In one example, the report cited monthly payments averaging $19,000 per vehicle for 20 passenger vehicles used by the Pakistani navy that appeared to contain "duplicative charges," the GAO said. The Pentagon often did not document its basis for evaluating claims and did not check Pakistan's currency conversions, which could have led to overbilling, the report said.

Defense Department representatives at the U.S. Embassy in Pakistan did little to verify Pakistan's billing for a 32-month period between 2004 and mid-2006, with fewer than 3 percent of Islamabad's claims disallowed or deferred by the Pentagon. In September 2006, Pentagon representatives in the Pakistani capital began to question the accounting on 15 to 20 spreadsheets submitted monthly by Pakistan's Defense Ministry -- without receipts -- to the U.S. Embassy.
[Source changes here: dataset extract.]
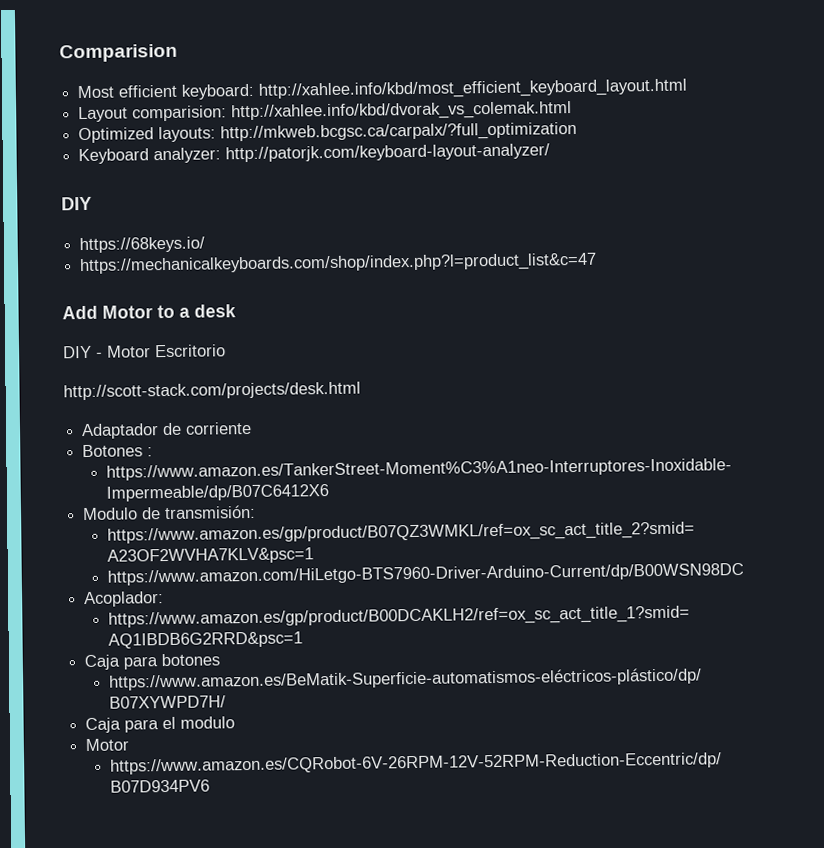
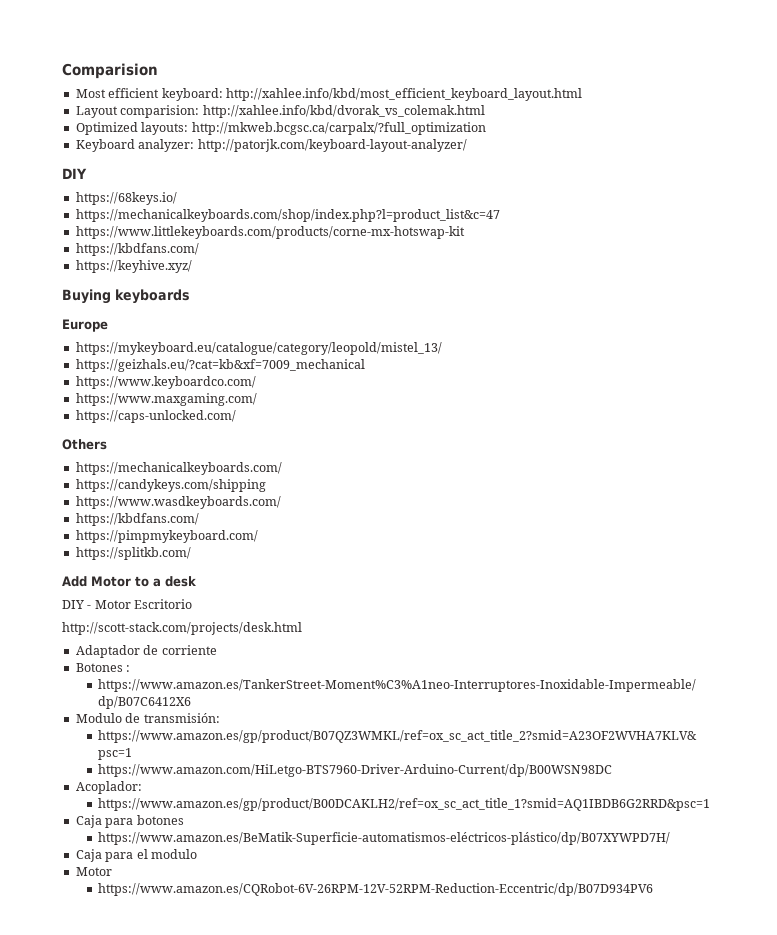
(598, 264) none -> [75,226,465,239] [75,243,199,256] [75,260,192,273] [62,289,190,304] [62,319,108,332] [75,342,442,355] [75,359,365,372] [75,376,256,389] [75,393,257,406] [75,410,236,423] [62,439,107,450] [75,462,282,475] [75,479,266,492] [75,496,281,509] [75,513,199,526] [75,530,258,543] [75,547,191,560] // https://www.littlekeyboards.com/products/corne-mx-hotswap-kit // https://kbdfans.com/ // https://keyhive.xyz/ // Buying keyboards // Europe // https://mykeyboard.eu/catalogue/category/leopold/mistel_13/ // https://geizhals.eu/?cat=kb&xf=7009_mechanical // https://www.keyboardco.com/ // https://www.maxgaming.com/ // https://caps-unlocked.com/ // Others // https://mechanicalkeyboards.com/ // https://candykeys.com/shipping // https://www.wasdkeyboards.com/ // https://kbdfans.com/ // https://pimpmykeyboard.com/ // https://splitkb.com/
Among the problems the Pentagon uncovered was the poor readiness of Pakistani helicopters, despite U.S. reimbursement for maintenance, so payment was deferred, the report notes. In February of this year, the Pentagon disallowed or deferred reimbursement for 22 percent of the claims Pakistan had made in a three-month period in 2007. But the report warned that adequate oversight is not assured because the Pentagon has yet to develop guidelines to judge Pakistan's claims.

The report was the subject of a heated hearing yesterday by the House Oversight and Government Reform subcommittee on national security and foreign affairs. "The more I learn about U.S. Coalition Support Funds to Pakistan, the more I am troubled: first, in terms of waste, fraud, and abuse of a huge amount of U.S. taxpayer funds; second, about the program's failure to achieve vital U.S. security objectives; and third, about the program's incompatibility with a long-term strategic partnership between the U.S. and Pakistan," said the subcommittee chairman, John F. Tierney (D-Mass.).

Tierney said the United States must reevaluate the program and reallocate funding to enhance Pakistan's counterinsurgency capabilities and extend the government's control over restive tribal areas along the Afghan border.

The Pakistani Embassy said yesterday that Washington and Islamabad are working to clarify accounting procedures, noting that the United States this week cleared a payment of $373 million to Pakistan for claims from 2007. Ambassador Husain Haqqani said the payment "signals that while criticism relating to past accounting practices continues, so does the realization that this is a critical contribution to help Pakistan in the war against terrorism."